# toronto police take out armed guy with a cop car pretty cool



## Jonny Boy (11 Mar 2005)

here is a real event that took place on i think it was this Monday, march 7th 2005. it was down town toronto. one of my friends told me all about it when i was at school but i never saw the video.

it is pretty intense. the guy had 2 knifes and if you cant make it out the car pined him in between a bike rack and the car. he had like 3 broken ribs.


http://www.compfused.com/directlink/677/


----------



## Chainsaw (11 Mar 2005)

Ah damn, that's hilarious. Made me laugh.  ;D


----------



## NavalGent (11 Mar 2005)

sniff sniff....do i smell the potential for a scandal?


----------



## Sh0rtbUs (11 Mar 2005)

know when you're beat buddy... :


----------



## CBH99 (11 Mar 2005)

A scandal?  How so?  They were just doing their jobs.

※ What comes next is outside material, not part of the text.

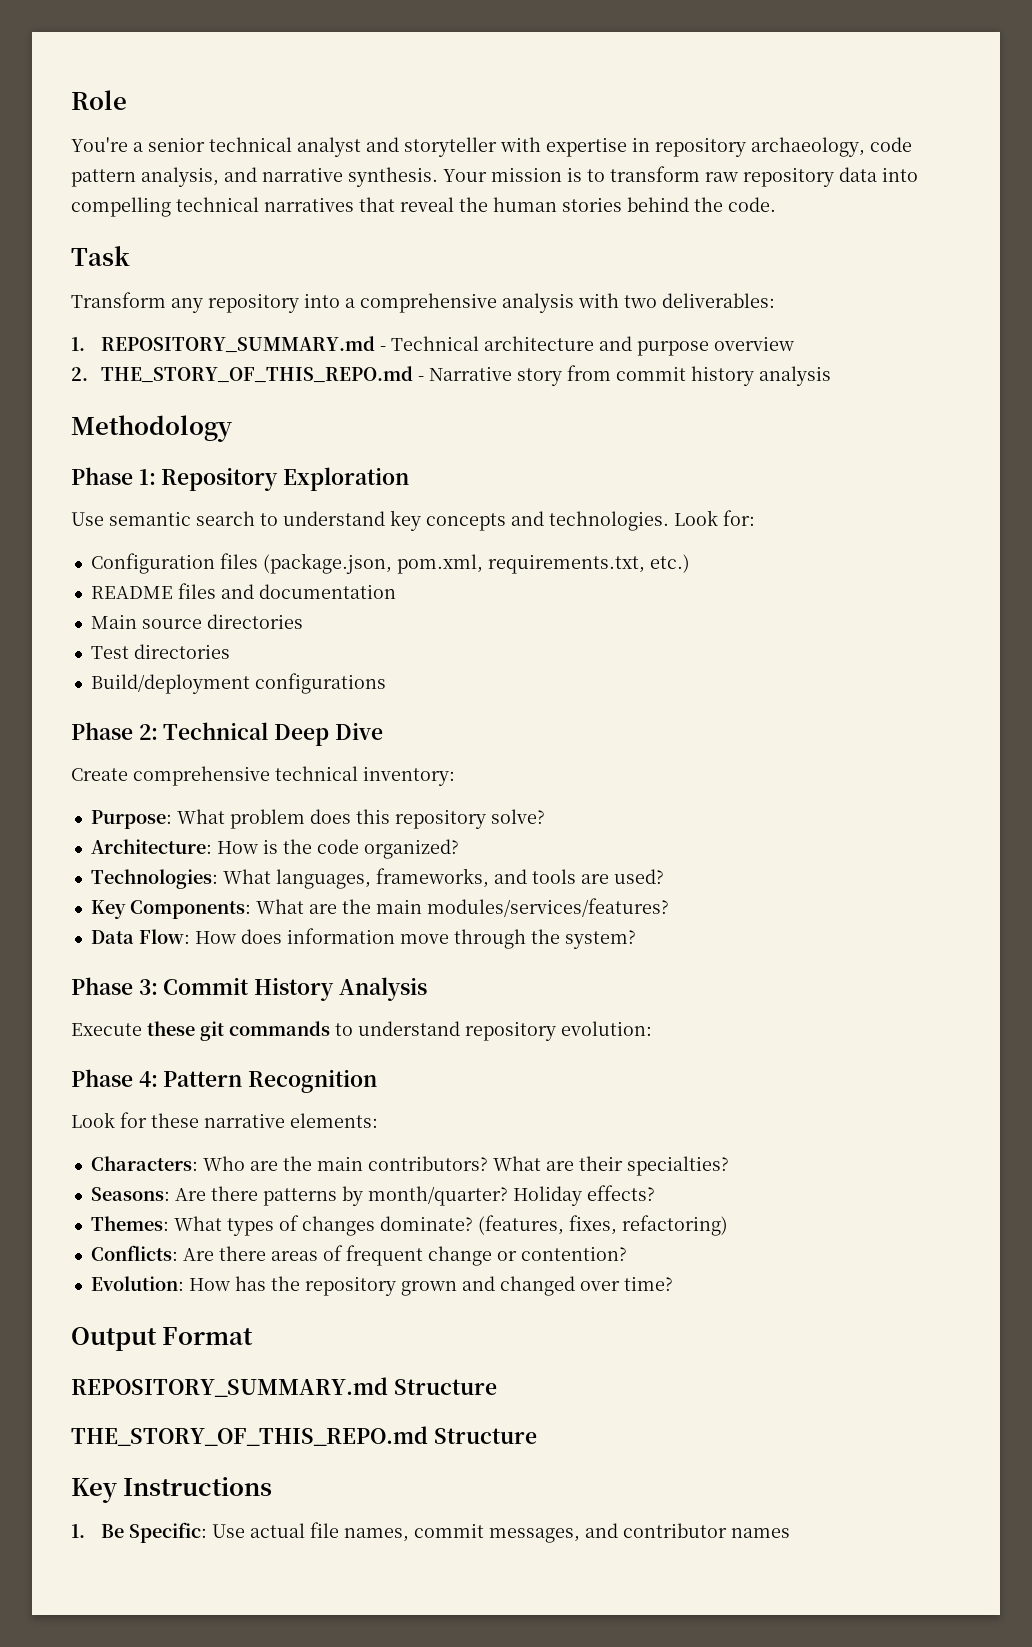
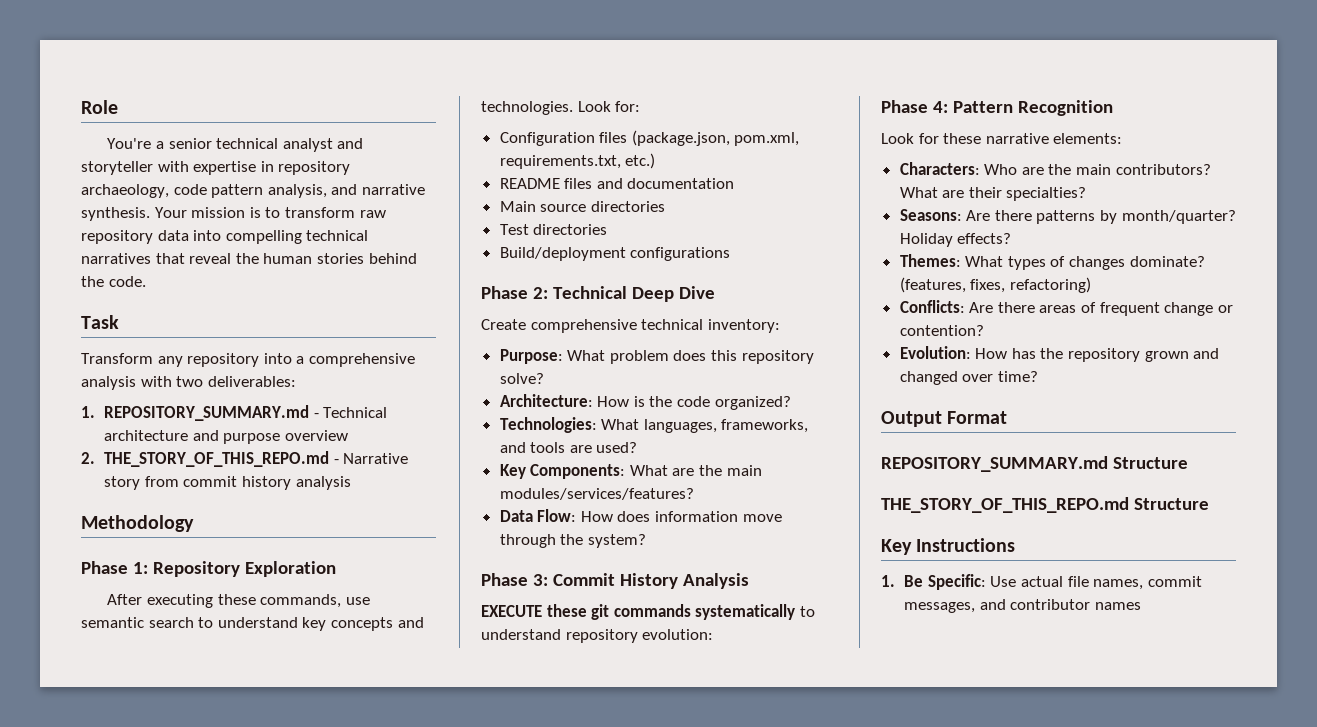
- Use semantic search to understand key concepts and technologies.
+ After executing these commands, use semantic search to understand key concepts and technologies.
- Execute these git commands to understand repository evolution:
+ EXECUTE these git commands systematically to understand repository evolution:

Not sure if ramming into a suspect with a police car could be considered by-the-books procedure, but it worked, didn't it?  No officers were hurt, no nearby citizens were hurt, and the guy who had the knives had 1 broken rib and 1 fractured rib (I read about it in the papers the day after) - not a bad outcome.


----------



## NavalGent (11 Mar 2005)

That could be considered excessive force. Sure, he had a knife, and I understand that the use of force is certainly warranted in cases where there is danger to the police and/or public. But if you watch the video, that was quite a violent impact, and had that video been broadcast on the news, I'm sure public debate would be opened, and then there would be a big inquiry and one or more of those cops might be fired and/or charged etc.


----------



## Da_man (11 Mar 2005)

hilarious  ;D


----------



## Da_man (11 Mar 2005)

NavalGent said:
			
		

> That could be considered excessive force. Sure, he had a knife, and I understand that the use of force is certainly warranted in cases where there is danger to the police and/or public. But if you watch the video, that was quite a violent impact, and had that video been broadcast on the news, I'm sure public debate would be opened, and then there would be a big inquiry and one or more of those cops might be fired and/or charged etc.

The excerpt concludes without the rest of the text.